Jornadas extenuantes
Os maiores responsáveis pelas mortes das estradas são caminhoneiros que recorrem ao uso de drogas para cumprirem jornadas extenuantes. Pelos cálculos do diretor-geral da Polícia Rodoviária Federal (PRF), Renato Dias, 48% das mortes registradas em rodovias do país em 2017 foram provocadas por veículos pesados. Procurador do Ministério Público do Trabalho (MPT), Paulo Douglas afirmou que a principal droga consumida por caminhoneiros é a cocaína. Para ele, esse quadro só vai mudar quando houver ajustes na legislação. Ao mesmo tempo em que trouxe avanços, como a exigência do exame toxicológico, a Lei 13.103/2015 abriu brechas para a exploração de motoristas profissionais ao liberar as jornadas de trabalho.
Segundo Rodolfo Rizzoto, coordenador do site S.O.S. estradas, a maior parte dos caminhoneiros passa mais de 200 dias nas estradas, cumprem jornadas semanais de mais de 80 horas. Não bastasse o excesso de trabalho, vários desses profissionais são assediados e aliciados por traficantes. Passam a consumir entorpecentes e a transportá-los ilegalmente. Por isso, matam tanto nas rodovias. ;Temos que tirar das mãos desses condutores a licença para matar;, defendeu. Para Maurício José Alves Pereira, diretor do Departamento Nacional de Trânsito (Denatran), ;é inadmissível que o Brasil continue registrando mais de 40 mil mortes por ano no trânsito;, boa parte delas, por uso de drogas e álcool.
Na opinião do desembargador Henrique Calandra, o Judiciário deve ser mais ativo para punir aqueles que matam no trânsito e tem que firmar entendimento não só para quem dirige veículos pesados, como para todos os motoristas. ;Os exames toxicológicos têm que ser estendidos a todos os condutores;, frisou. Segundo Marcos Vinícius Furtado Coelho, presidente do Conselho Nacional de Estudos Constitucionais da Ordem dos Advogados do Brasil (OAB), o direto precisa responder às demandas da sociedade, que pede mais segurança nas vias públicas. Ele não vê conflitos no debate entre a liberação para o consumo de certas drogas e punições mais severas para quem matar ao volante.

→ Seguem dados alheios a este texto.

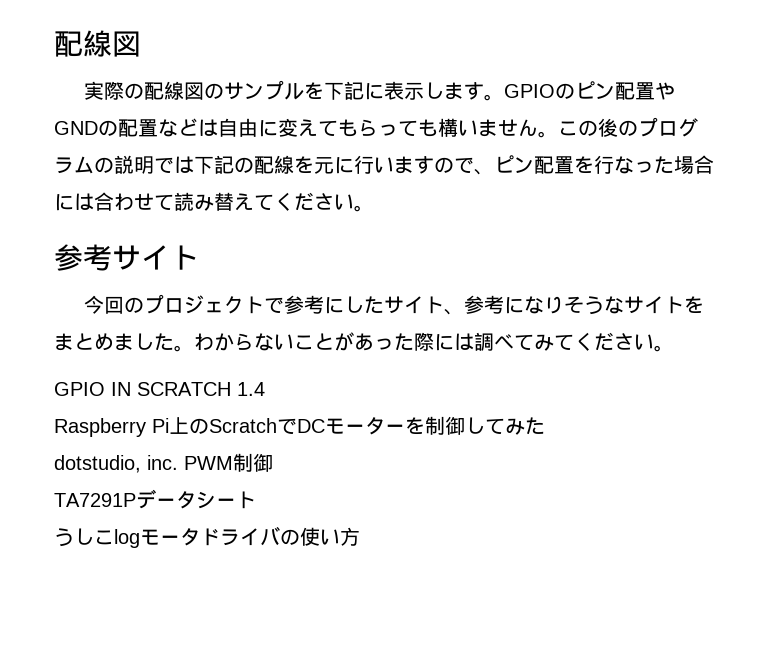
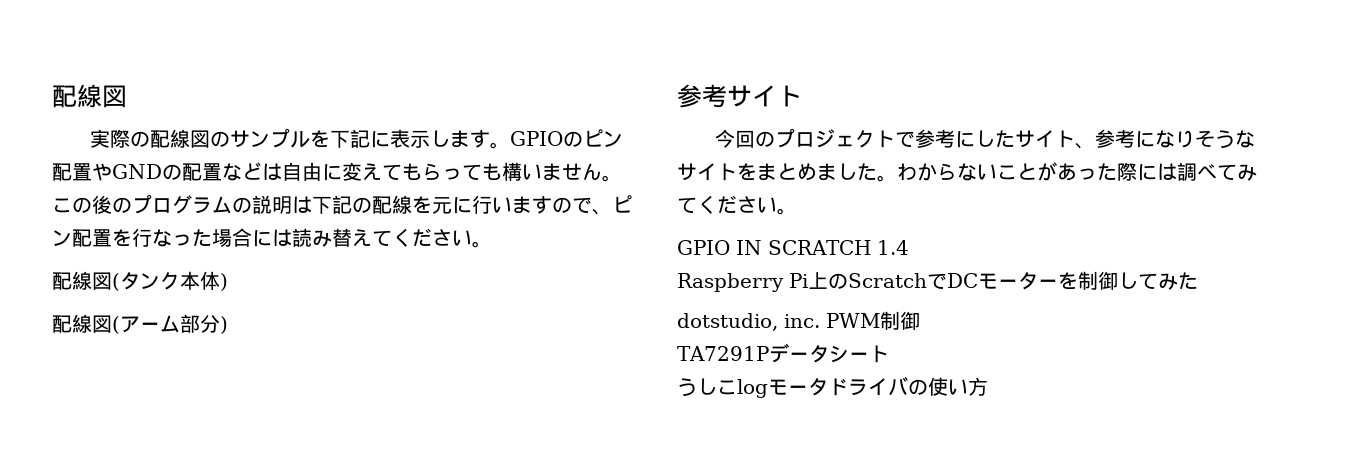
- この後のプログラムの説明では下記の配線を元に行いますので、ピン配置を行なった場合には合わせて読み替えてください。
+ この後のプログラムの説明は下記の配線を元に行いますので、ピン配置を行なった場合には読み替えてください。
+ 配線図(タンク本体)
+ 配線図(アーム部分)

A mesma avaliação é feita pelo ex-presidente Fernando Henrique Cardoso. Segundo ele, é preciso políticas eficientes por meio da educação para desestimular o consumo de drogas, além do uso de tecnologias que impeçam danos a terceiros. Ele disse que a ONU vai ampliar o debate sobre a descriminalização do uso de entorpecentes, mas não acredita que os futuros candidatos à Presidência da República terão coragem de levar esse tema para os debates durante as eleições. Vice-presidente sênior da Quest Diagnostics, Cathy Doherty destacou que, há 30 anos, os Estados Unidos adotaram os exames toxicológicos para motoristas. Foi a forma que o país encontrou para evitar que tantas famílias fossem devastadas pela perda de entes queridos em mortes nas estradas. ;O nosso foco é preservas vidas;, disse.
Testes
Os exames toxicológicos de larga janela se tornaram obrigatórios no Brasil em 2015. Eles permitem identificar o uso de drogas ao longo de, no mínimo, 90 dias antes da coleta do material (cabelo, pelos ou unha), podendo chegar a 180 dias. No caso dos testes de curta janela, realizados por meio do sangue, da urina e da saliva, a identificação de entorpecentes ocorre só até 72 horas depois do consumo.
(*) O repórter viajou a convite do ITTS.